_WORK REQUEST_
If a line in the records below holds the word "white", copy it.

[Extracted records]
- Opening Delimiter -

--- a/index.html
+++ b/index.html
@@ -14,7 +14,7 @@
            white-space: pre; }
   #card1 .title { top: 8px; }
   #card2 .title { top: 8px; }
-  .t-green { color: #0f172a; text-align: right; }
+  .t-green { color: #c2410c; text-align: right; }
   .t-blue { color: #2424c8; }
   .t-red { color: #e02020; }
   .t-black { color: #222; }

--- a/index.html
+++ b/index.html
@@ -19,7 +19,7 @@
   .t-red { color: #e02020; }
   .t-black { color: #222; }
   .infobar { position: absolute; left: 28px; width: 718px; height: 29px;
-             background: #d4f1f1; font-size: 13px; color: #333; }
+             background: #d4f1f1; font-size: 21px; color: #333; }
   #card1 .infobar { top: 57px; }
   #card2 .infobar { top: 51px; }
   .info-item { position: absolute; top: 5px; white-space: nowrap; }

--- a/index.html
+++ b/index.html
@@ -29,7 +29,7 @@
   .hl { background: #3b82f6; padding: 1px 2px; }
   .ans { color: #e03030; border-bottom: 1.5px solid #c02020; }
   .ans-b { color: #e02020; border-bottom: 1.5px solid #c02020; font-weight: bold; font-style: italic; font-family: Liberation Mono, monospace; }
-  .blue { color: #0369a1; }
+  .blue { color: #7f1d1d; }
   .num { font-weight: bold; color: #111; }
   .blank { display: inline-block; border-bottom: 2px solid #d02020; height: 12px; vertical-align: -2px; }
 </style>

- Closing Delimiter -
- Opening Delimiter -

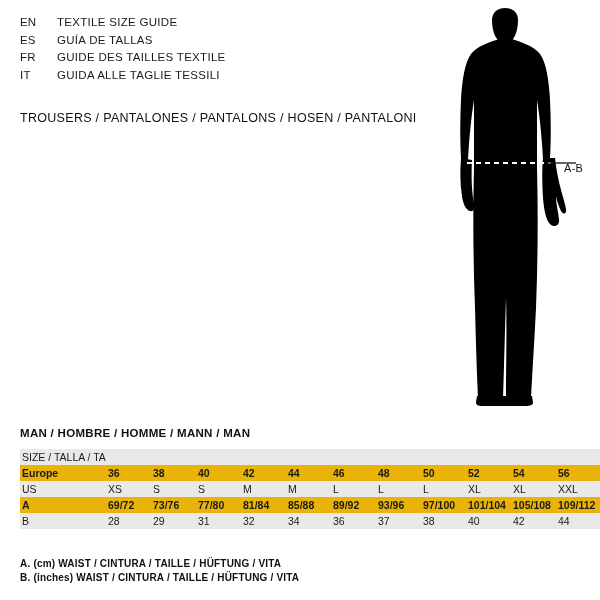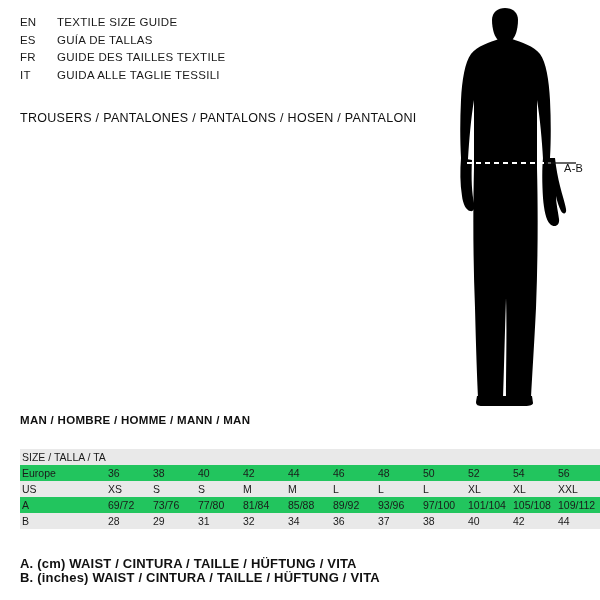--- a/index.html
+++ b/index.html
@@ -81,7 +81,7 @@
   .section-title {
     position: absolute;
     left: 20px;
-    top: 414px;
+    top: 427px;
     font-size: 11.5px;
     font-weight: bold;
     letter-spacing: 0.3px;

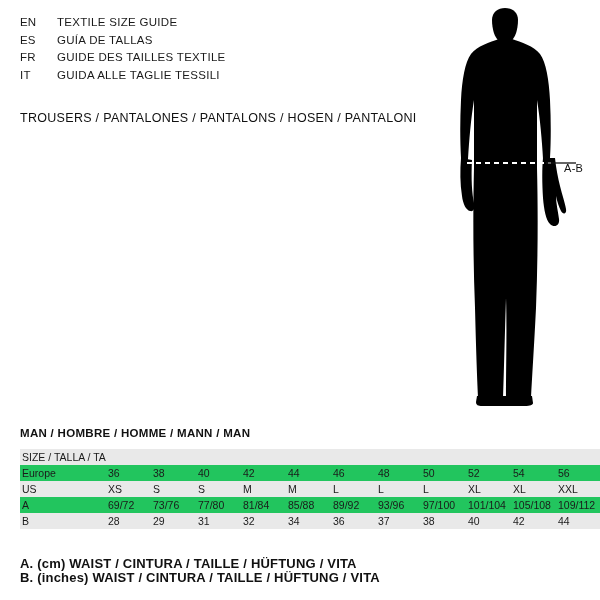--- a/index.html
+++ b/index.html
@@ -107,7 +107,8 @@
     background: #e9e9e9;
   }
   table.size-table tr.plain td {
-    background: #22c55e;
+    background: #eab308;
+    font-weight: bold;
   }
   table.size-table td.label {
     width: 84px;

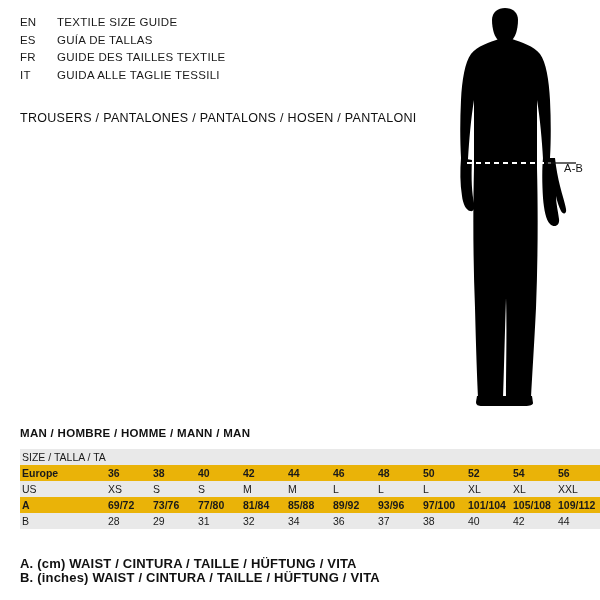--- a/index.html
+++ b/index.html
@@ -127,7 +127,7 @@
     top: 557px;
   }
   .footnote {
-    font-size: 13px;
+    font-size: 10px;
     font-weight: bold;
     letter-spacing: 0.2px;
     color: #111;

- Closing Delimiter -

_RESPONSE TO THE EXERCISE_
            white-space: pre; }
   .info-item { position: absolute; top: 5px; white-space: nowrap; }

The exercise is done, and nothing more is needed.